EU takes aim at Google’s claims that mobile software is open to all
Google has long stressed that Android, its popular mobile software, is open for anyone to use, including its rivals.
But the company’s claims are now under threat after Europe’s antitrust authorities Wednesday charged the company with unfairly using Android to promote its own services — like mobile search — over those of its rivals. In doing so, regulators brought particular scrutiny to Google’s relationships with some of the world’s biggest cellphone makers, which have helped expand the reach of Android.
Margrethe Vestager, the European Union’s antitrust chief, said Google had required some of the cellphone manufacturers to pre-install the company’s services, including its Google Play smartphone application store, and had given them unfair financial incentives to favor Google’s services on their mobile devices. Those practices undermined competition and consumer choice, she said.
“Google has abused its dominant position,” Vestager said Wednesday. The company’s “behavior has harmed consumers by restricting innovation in the wider mobile space.”
The company denies it has broken European competition rules, and the charges may not lead to financial or other penalties against Google, which now has three months to respond to the accusations.
“We take these concerns seriously,” Kent Walker, Google’s general counsel, said in a blog post. “But we also believe that our business model keeps manufacturers’ costs low and their flexibility high, while giving consumers unprecedented control of their mobile devices.”

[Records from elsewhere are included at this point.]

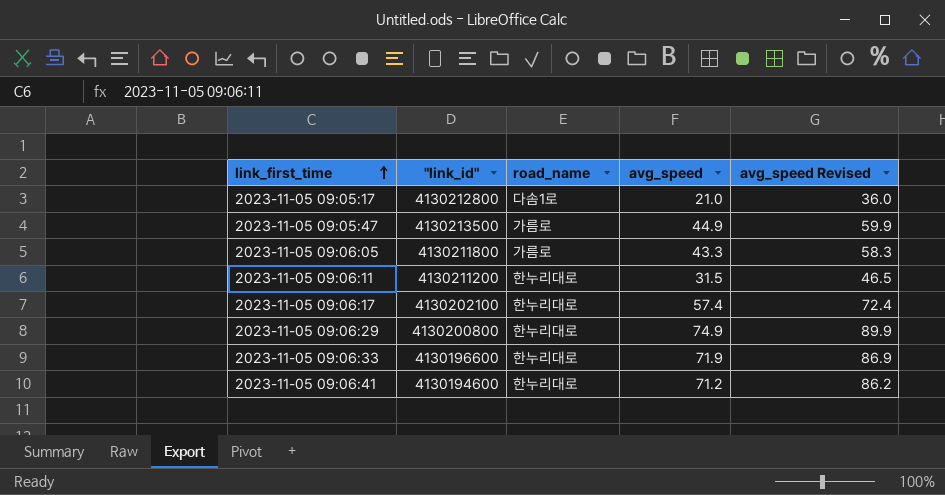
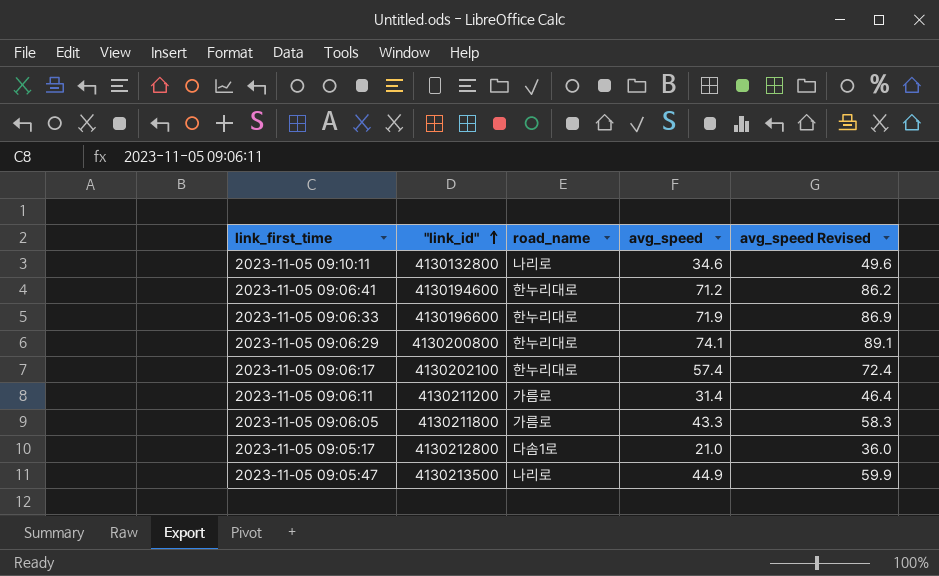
row order: link_first_time ascending -> "link_id" ascending
row 2023-11-05 09:10:11: none -> 4130132800 | 나리로 | 34.6 | 49.6
2023-11-05 09:06:29 | avg_speed: 74.9 -> 74.1
2023-11-05 09:06:29 | avg_speed Revised: 89.9 -> 89.1
2023-11-05 09:06:11 | road_name: 한누리대로 -> 가름로
2023-11-05 09:06:11 | avg_speed: 31.5 -> 31.4
2023-11-05 09:06:11 | avg_speed Revised: 46.5 -> 46.4
2023-11-05 09:05:47 | road_name: 가름로 -> 나리로

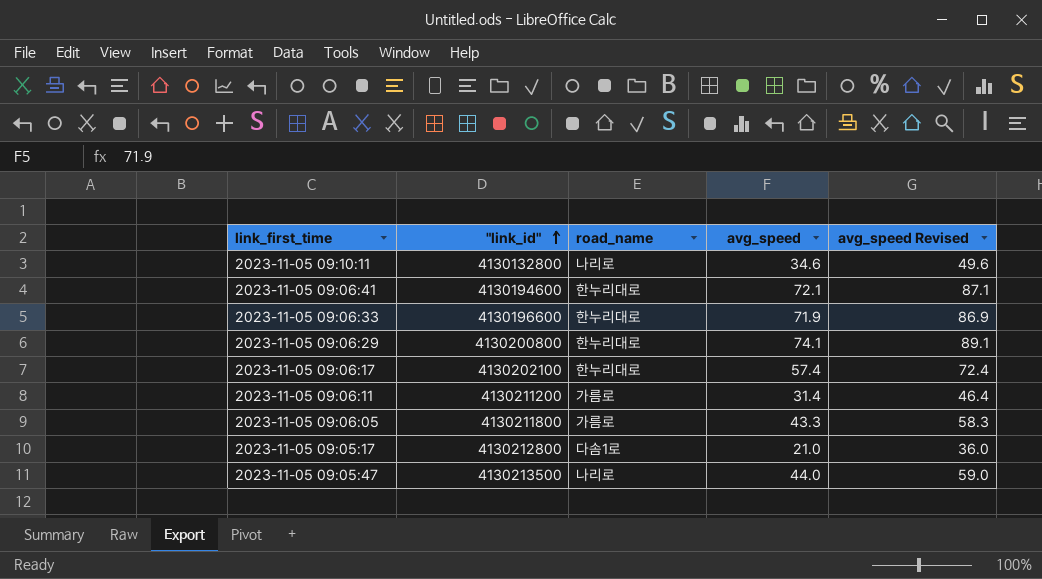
2023-11-05 09:06:41 | avg_speed: 71.2 -> 72.1
2023-11-05 09:06:41 | avg_speed Revised: 86.2 -> 87.1
2023-11-05 09:05:47 | avg_speed: 44.9 -> 44.0
2023-11-05 09:05:47 | avg_speed Revised: 59.9 -> 59.0

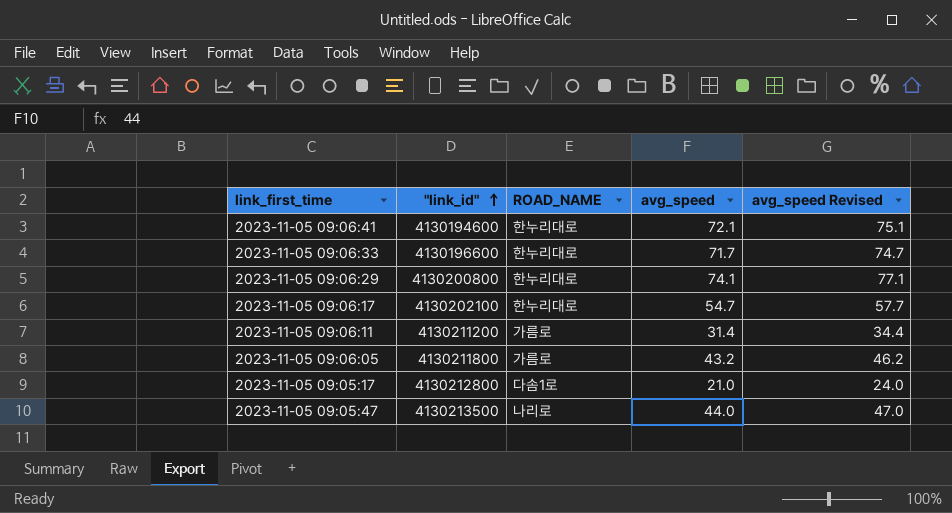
column name: road_name -> ROAD_NAME
column avg_speed Revised | formula: [avg_speed] + 15 -> [avg_speed] + 3
row 2023-11-05 09:10:11: 4130132800 | 나리로 | 34.6 | 49.6 -> none
2023-11-05 09:06:33 | avg_speed: 71.9 -> 71.7
2023-11-05 09:06:17 | avg_speed: 57.4 -> 54.7
2023-11-05 09:06:05 | avg_speed: 43.3 -> 43.2

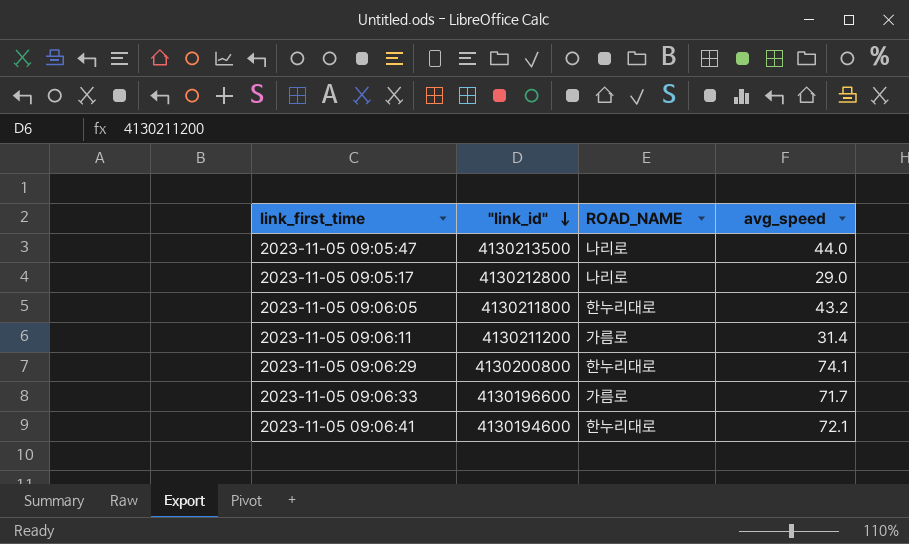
row order: "link_id" ascending -> "link_id" descending
column avg_speed Revised | formula: [avg_speed] + 3 -> none
row 2023-11-05 09:06:17: 4130202100 | 한누리대로 | 54.7 | 57.7 -> none
2023-11-05 09:05:17 | ROAD_NAME: 다솜1로 -> 나리로
2023-11-05 09:05:17 | avg_speed: 21.0 -> 29.0
2023-11-05 09:06:05 | ROAD_NAME: 가름로 -> 한누리대로
2023-11-05 09:06:33 | ROAD_NAME: 한누리대로 -> 가름로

By taking aim at Android — the mobile software that holds more than 80 percent of the worldwide market share for smartphone operating systems — Europe has opened the latest chapter in its continuing battle with U.S. technology companies.
These players, including Amazon and Facebook, dominate how Europe’s 500 million people use digital services, including social media, online movies and e-commerce. Google is facing separate charges, filed last year, in Europe over whether it unfairly favored some of its search services over those of rivals.
Europe’s antitrust claims highlight Google’s increasingly thorny relationships with smartphone manufacturers such as HTC and Samsung, among others. Vestager said Android’s prominent role in the mobile market was not in question but that she was concerned the contracts the company signed with smartphone manufacturers had made it difficult, if not impossible, for rival search engines and smartphone app stores to compete in the European Union.
The device makers, already struggling against cutthroat competition, have become reliant on Google’s digital services available on Android, even as they have tried to persuade consumers to try their own mobile services or those of Google’s competitors. Some, including Samsung, have backed rival operating systems to loosen Android’s grip, but such efforts have so far proved unsuccessful.
And while global cellphone manufacturers once profited from using Android to expand rapidly, particularly in emerging markets, their growth has since slowed.
Analysts say these cellphone makers’ inability to wean consumers off Google’s popular mobile mapping, email and other services has potentially shut them out of billions of dollars in extra revenue as people’s digital habits — including online search and e-commerce purchases — shift to mobile devices.
If Google is found to have broken European rules, the company may face fines of as much as 10 percent of its annual revenue, or roughly $7 billion.